I'll disagree about powered/amplified antennas; if you're having trouble with reception, it's probably a good idea to get a good* amplified antenna.

*good, for an amplified antenna, means low-noise. The antenna I ended up happy with after many others had failed (Winegard FL5500A) says it has a 1 dB noise figure. That is nice and low according to some radio personnel with whom I am acquainted, but it is hard to compare it against other amplified antennas, since none of them that I tried actually advertised their noise figures.

In any case, that particular antenna worked while other similarly-priced antennas failed, and that's all I really know about it.
posted by Juffo-Wup at 7:16 PM on January 24, 2014

Note that over-the-air digital TV receivers seems to be particularly susceptible to RF overload problems.
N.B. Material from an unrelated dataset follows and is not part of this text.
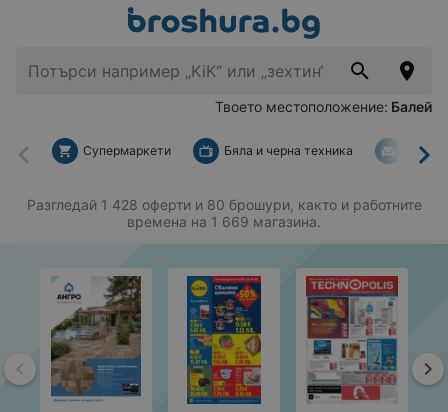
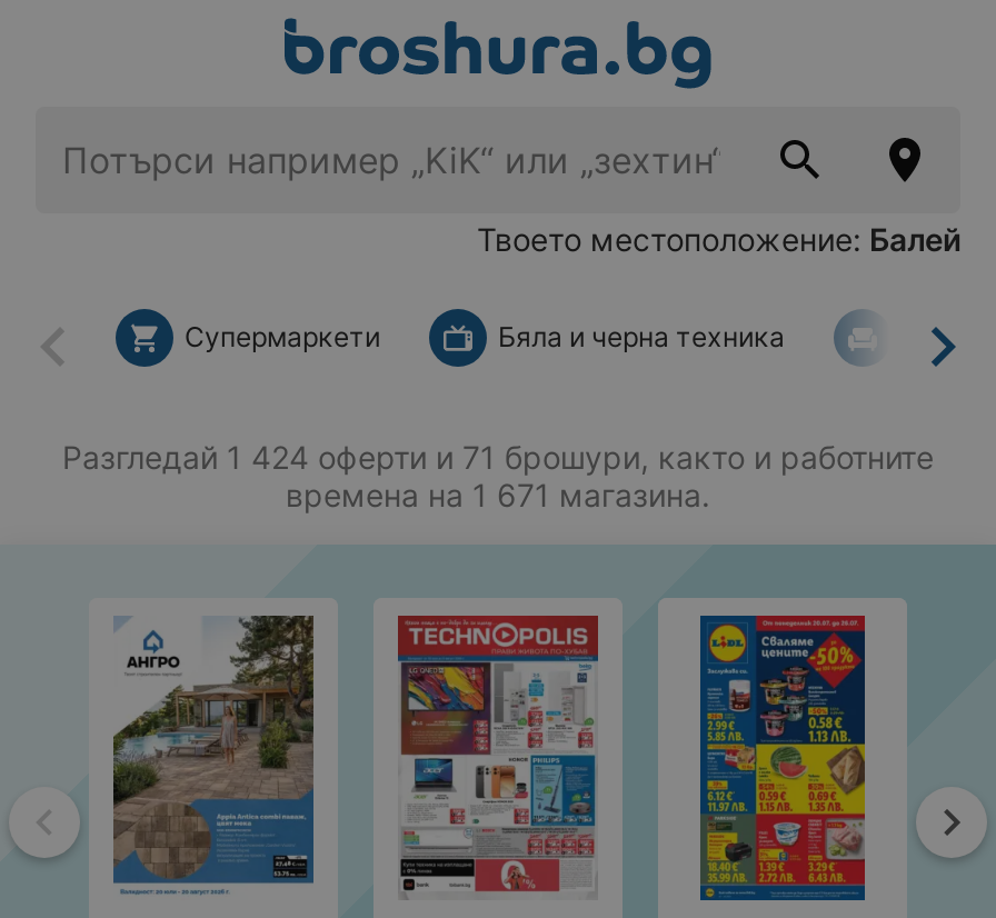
[26,196,422,213] Разгледай 1 428 оферти и 80 брошури, както и работните -> [62,438,934,476] Разгледай 1 424 оферти и 71 брошури, както и работните
[127,213,321,230] времена на 1 669 магазина. -> [286,476,710,514] времена на 1 671 магазина.
[179,275,269,405] [image] -> [396,613,600,900] [image]
[305,275,399,404] [image] -> [680,613,885,902] [image]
That is to say in plain English, too strong a signal can be as much a problem as too weak a signal.

You'll mostly likely see this show up if you use an amplified antenna when you are close to the source of the TV signals. Like, if you live within a metro area where the TV stations and their antennas are located, you don't want to use an amplified antenna at all. The only time an amplified antenna is going to be useful is if you live way, way, way, way out in the country very far from any of the originating TV stations' antennas. Like 30, 40, 80, 100 miles away.

I found this out when I bought the expensive antenna, thinking "Why not spend a little more to get the best?" This antenna brought in one station, barely. All the others suffered from the RF overload problem, meaning I got no reception at all.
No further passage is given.